First of all, I want to share the events leading up to my father’s death. My husband was an adult trainer with the government and he travelled at lot giving courses all over the country. For the first time I was able to accompany him to Ottawa, so we left on Friday and stopped in Montreal to visit my sister and my father for the weekend. It had been such a long time since seeing my Dad and I spent the hours chatting and thoroughly enjoying the visit. When it came time to leave, I was sad to say goodbye but promises were made to visit again soon. As we were about to pull out of the parking lot, a tremendous wave of sadness washed over me, and I began to sob uncontrollably. My husband was startled, to say the least. He had never seen me like this. It took a good few minutes for me to come to myself again. When I could finally explain, I said, “That’s the last time I will see Dad”. My husband assured me that we would return the following month, I became quiet. But I knew that next month’s visit would be too late. I just knew it! And I was right.
Although I stayed calm during Dad’s wake and funeral, I was nervous about the plans that we, siblings, had agreed upon to “take care of family business”. I went with my sister to make the final arrangements with the funeral director. At first, my sister did all the talking as she finalized the choice of coffin, costs, and time for the wake. When that was done, I spoke up and informed the director of how things were going to happen at the grave-site. I said we were going to make sure that the grave-robbers would have no use for the coffin when we got done with it. The funeral director’s face became extremely red when he realized that we knew all about the casket scam, that was prevalent in the area. He agreed to allow us to ‘do our thing’ when the time came.
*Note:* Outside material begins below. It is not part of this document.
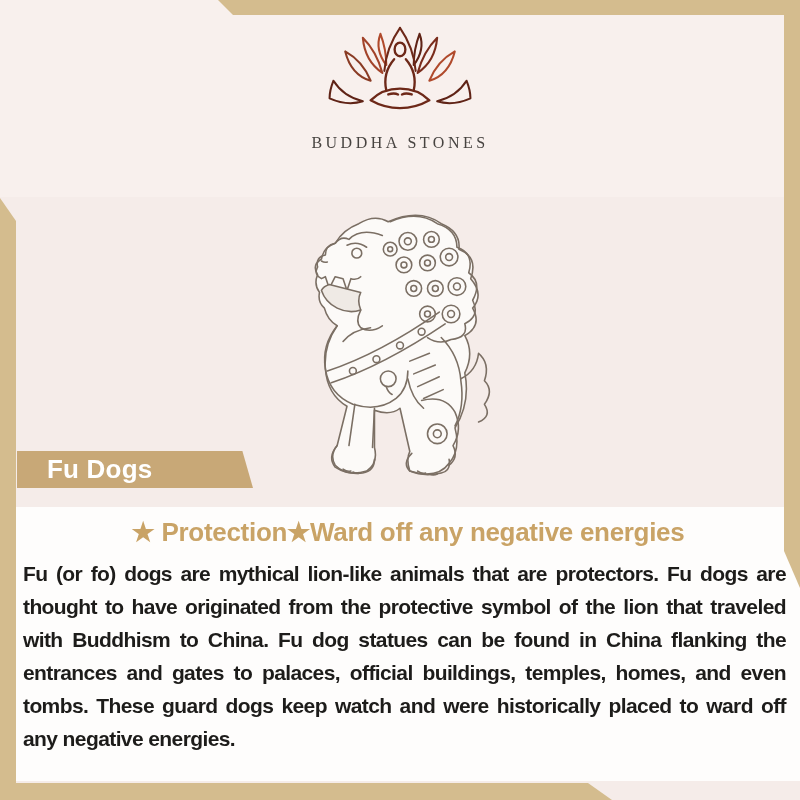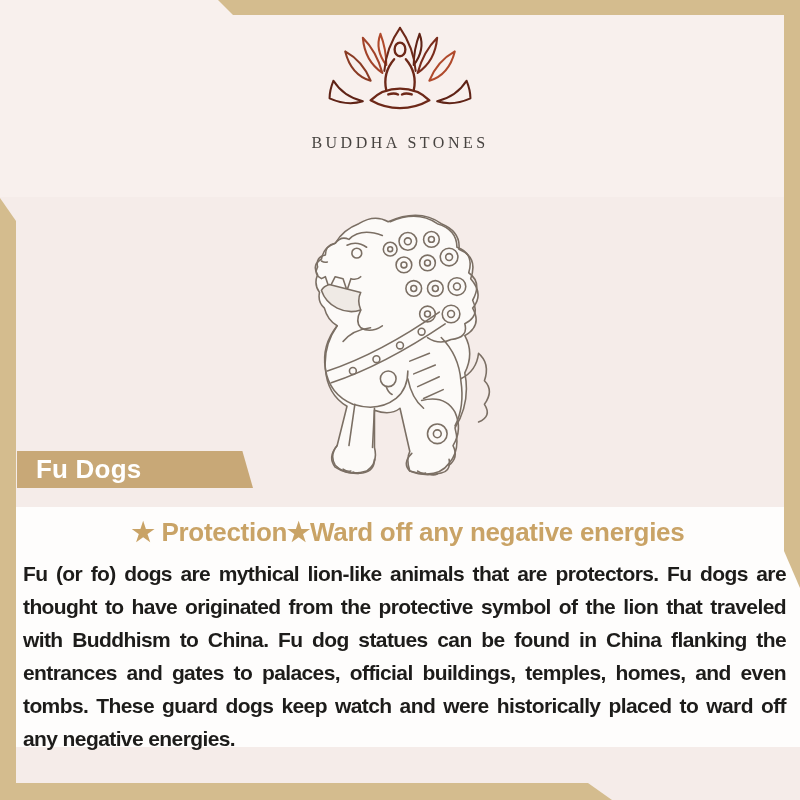"Fu Dogs" .section-banner span { padding-left: 19px -> 30px }
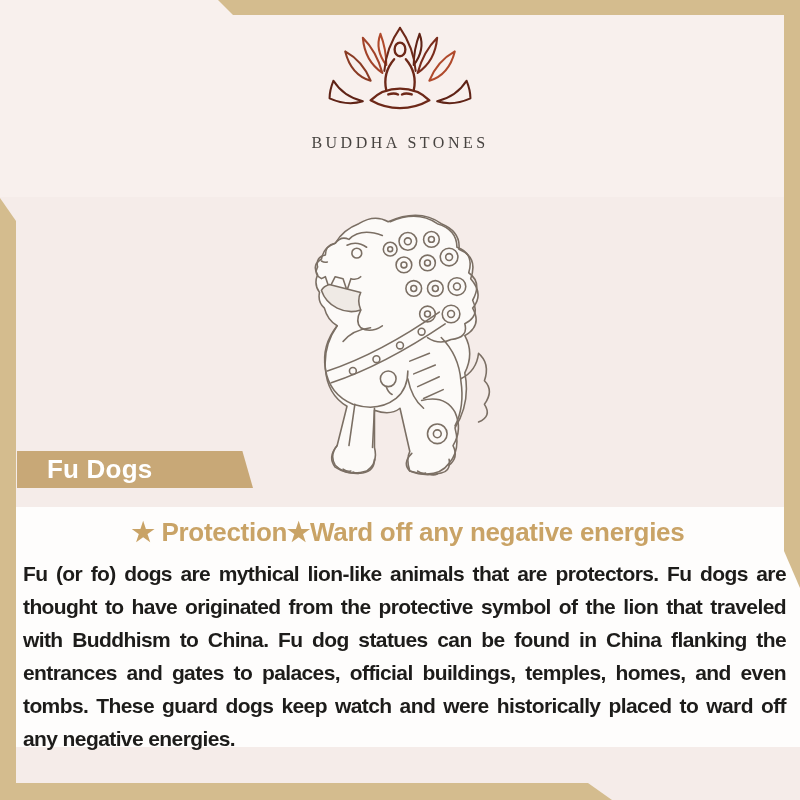"★ Protection★Ward off any negative" .text-panel { height: 240px -> 274px }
I have very little recollection of what happened between the funeral parlor and the grave. However, the memory of five middle-aged, trench-coated, miserable-looking folks, bundled against the bitter, damp. cold November day is deeply etched in my mind. It occurred to me at the time that we must have looked like a bunch of druids as we shuffled around the grave, shifting from foot, in our nervousness.
After the graveside prayers, everyone else left the site. We then asked the mortuary pall bearers to lower the casket and remove the straps. The poor young fellows looked almost as nervous as we felt. Finally one of the found a small ladder and descended into the hole to remove the straps. My youngest brother, who does not handle emotional situations very well at the best of times, was his usual unpredictable self. “What would happen if we took the ladder away and left him down there?” We were used to his warped sense of humor, but the look of horror on the young man’s face was worthy of any scary movie!
When the pall bearers finally left us to our own devices, we began the work. Brother number 1, retrieved several shovels from his car, and we set to work. Each of us selected some fairly good-sized rocks and hurled them down on top of the casket. I said a prayer with each rock that I threw. This was the last gift I would be able to give Dad. By the time we had exhausted ourselves with this activity, the casket was badly dented and scarred – hopefully of absolutely no use to anyone else.
This event made us, five middle-aged siblings, a unit, probably for the first time since we were kids, when it was “us against them” (whoever ‘they’ were). I left with a strong sense of fulfillment, of resolution at last! I realized then that, no matter how we are separated by space and time…no matter our differences, our family is strong.